We need a full automated system with lots of controls and the possibility to do full on Aircon. Otherwise what would we spend our money on (whilst at the same time complaining about the cost of living, how awful the government is for requiring planning permission for our excesses and rising temperatures)?
That said, if our less responsible politicians (and their media backers) continue to stoke anger in order to increase their electoral prospects, we will need the shutters to protect ourselves from the thugs that they are encouraging.
4kW peak of solar PV since 2011; EV and a 1930s house which has been partially renovated to improve its efficiency. 7kW Vaillant heat pump.
On the two huge (10m² each) south facing windows I installed perforated rolling shutters, galvanized steel, painted white. They don't look as good as oak louvred shutters obviously but they're fine and they do the job.
Besides being quite solid and secure, they're very effective against heat, and that's entirely due to the perforations. They're about 30% holes and 70% metal so they get excellent air cooling, let enough sunlight through so it's pleasant inside, but not enough to heat the room. They also work wonderfully for night time ventilation, no issue getting airflow in the m3/s range which is what's needed to actually cool at night.
With a fan, it's possible to ventilate at night without getting the mosquito army inside. Mosquitoes find their targets mostly by smell, so they will enter through the window where the air exits, but they can't smell prey through the window where the air enters. So I put a fan in the corridor and direct the airflow, and.. no more mosquitoes...
Roll-out external awnings prevent the sun’heat getting in.
This is one example
Ours are manual roll out ones with a metal winding poll. We have 3 one per south facing patio door or picture window. They drop the kitchen temperature by 6C immediately. For upstairs cord windings from the ground work well too.

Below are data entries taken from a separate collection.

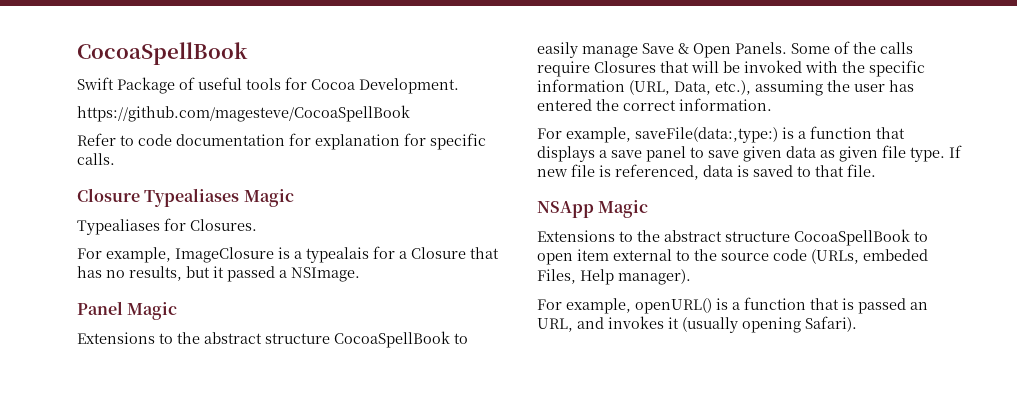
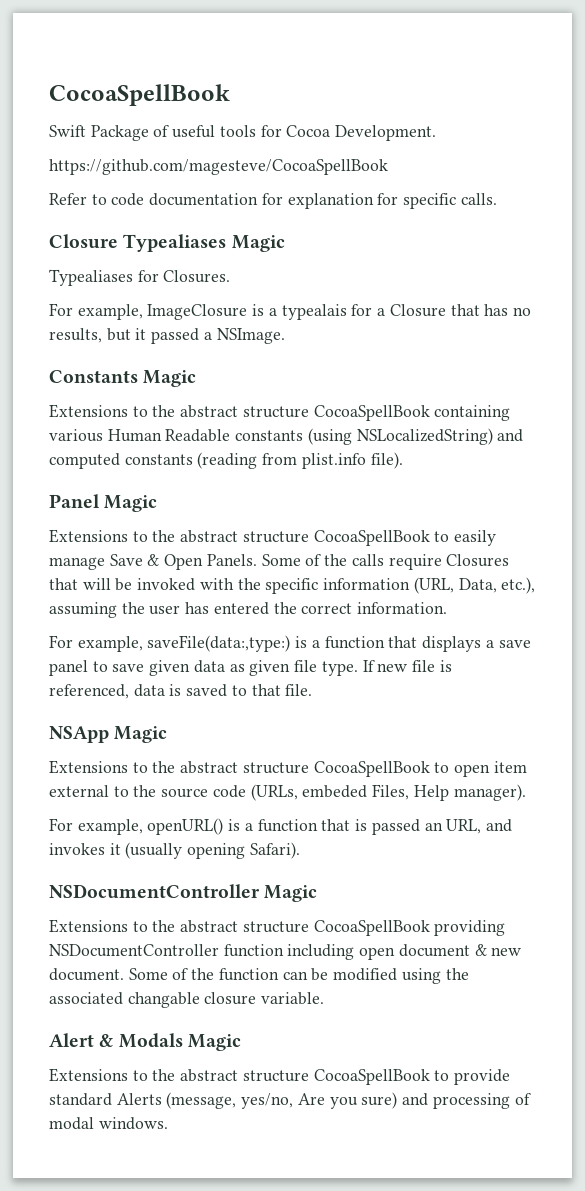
+ Constants Magic
+ Extensions to the abstract structure CocoaSpellBook containing various Human Readable constants (using NSLocalizedString) and computed constants (reading from plist.info file).
+ NSDocumentController Magic
+ Extensions to the abstract structure CocoaSpellBook providing NSDocumentController function including open document & new document. Some of the function can be modified using the associated changable closure variable.
+ Alert & Modals Magic
+ Extensions to the abstract structure CocoaSpellBook to provide standard Alerts (message, yes/no, Are you sure) and processing of modal windows.

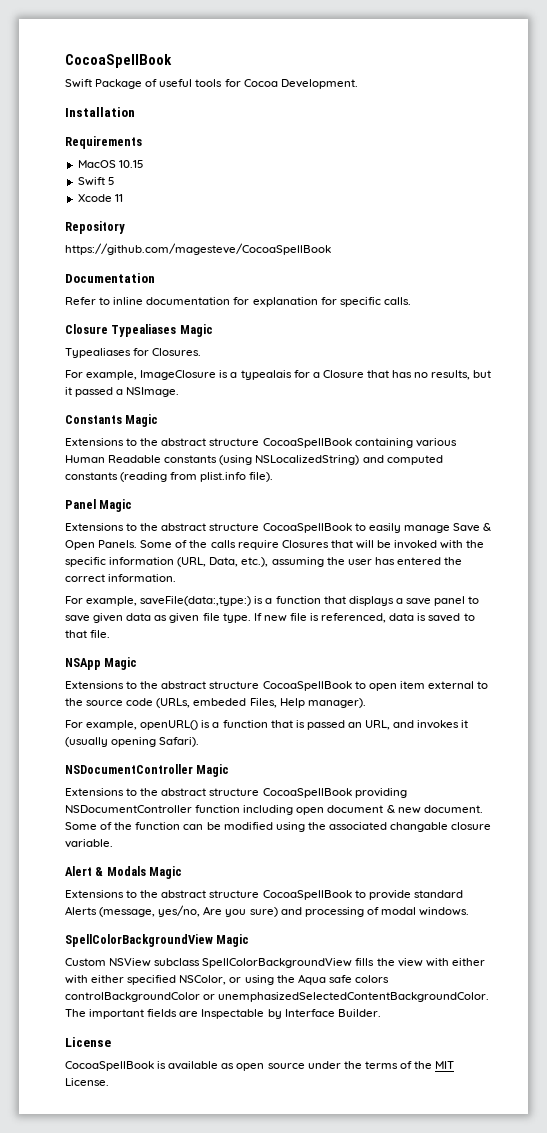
+ Installation
+ Requirements
+ MacOS 10.15
+ Swift 5
+ Xcode 11
+ Repository
+ Documentation
- Refer to code documentation for explanation for specific calls.
+ Refer to inline documentation for explanation for specific calls.
+ SpellColorBackgroundView Magic
+ Custom NSView subclass SpellColorBackgroundView fills the view with either with either specified NSColor, or using the Aqua safe colors controlBackgroundColor or unemphasizedSelectedContentBackgroundColor. The important fields are Inspectable by Interface Builder.
+ License
+ CocoaSpellBook is available as open source under the terms of the MIT License.

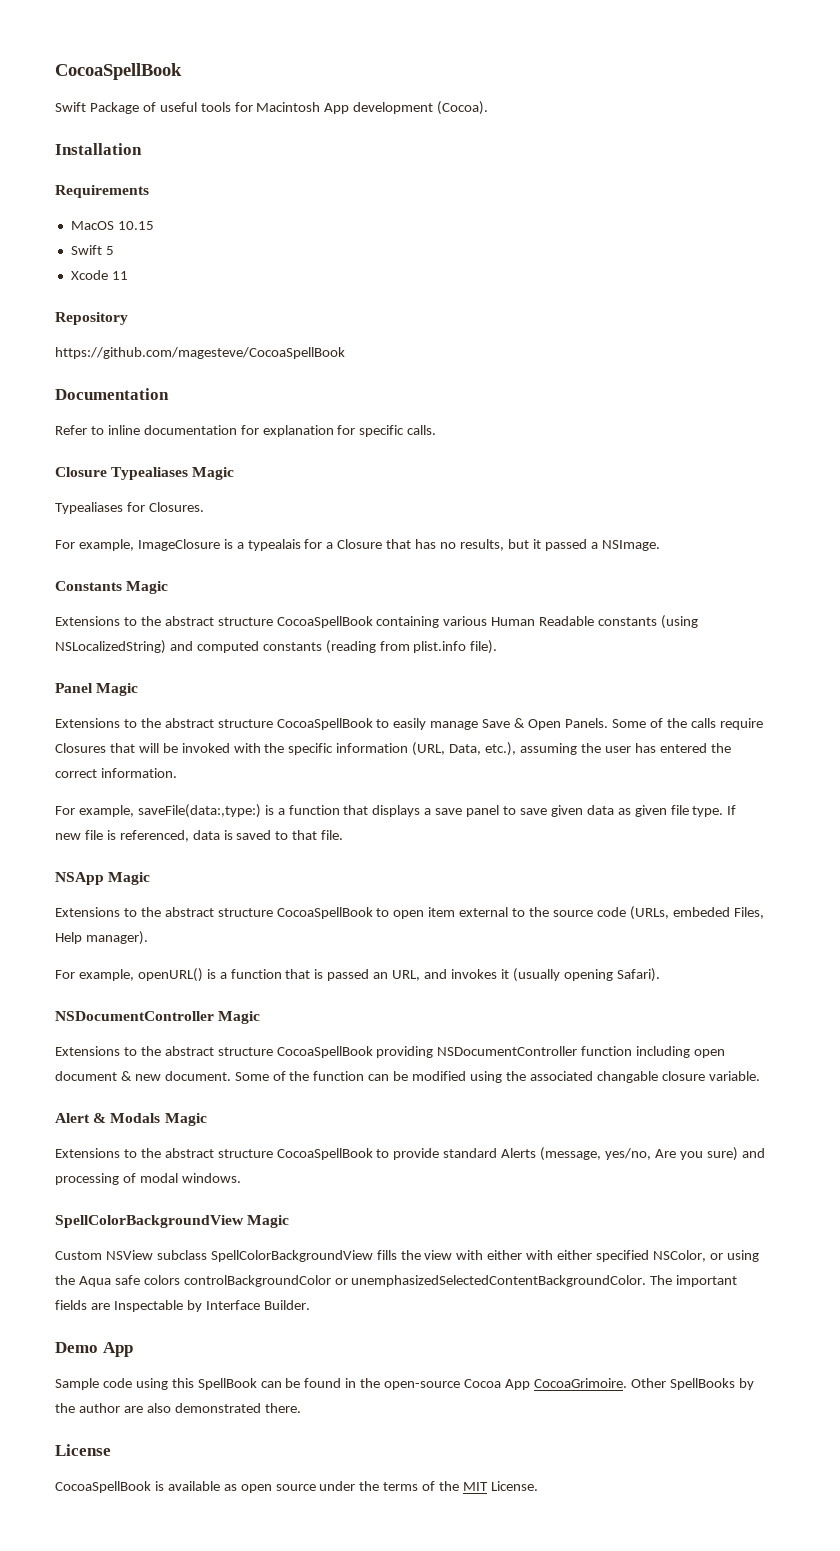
- Swift Package of useful tools for Cocoa Development.
+ Swift Package of useful tools for Macintosh App development (Cocoa).
+ Demo App
+ Sample code using this SpellBook can be found in the open-source Cocoa App CocoaGrimoire. Other SpellBooks by the author are also demonstrated there.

2kW + Growatt & 4kW +Sunnyboy PV on south-facing roof Solar thermal. 9.5kWh Givenergy battery with AC3. MVHR. Vaillant 7kW ASHP (very pleased with SCOP >4) open system operating on WC
8kW Solis S6-EH1P8K-L-PLUS hybrid inverter; G99: 8kw export; 16kWh Seplos Fogstar battery; Ohme Home Pro EV charger; 100Amp head, HA lab on mini PC
Posted by: @papahuhuFrom what I understand, all ASHPs can cool, it’s just that if they cool the rads they will drip condensation and rust. I was wondering if you could add a diverter valve that fed the cool supply to an air handling unit in the loft that fed cool air through vents in the bedroom ceilings. In theory, that cooled air should sink downstairs to knock the edge off the heat there too. I guess there would need to be a condensate line on the air handling unit to minimise any mould growth and maybe some sort of bag or panel filtration too. Doesn’t seem massively complex.
Its really a non starter unless designed that way to start with. Condensation will be an issue on any part of the system not fully insulated. You need fan coils with drainage although a mild cooling can be gained through UFH (but mustn't condense!) but you'll never get any worthwhile cooling.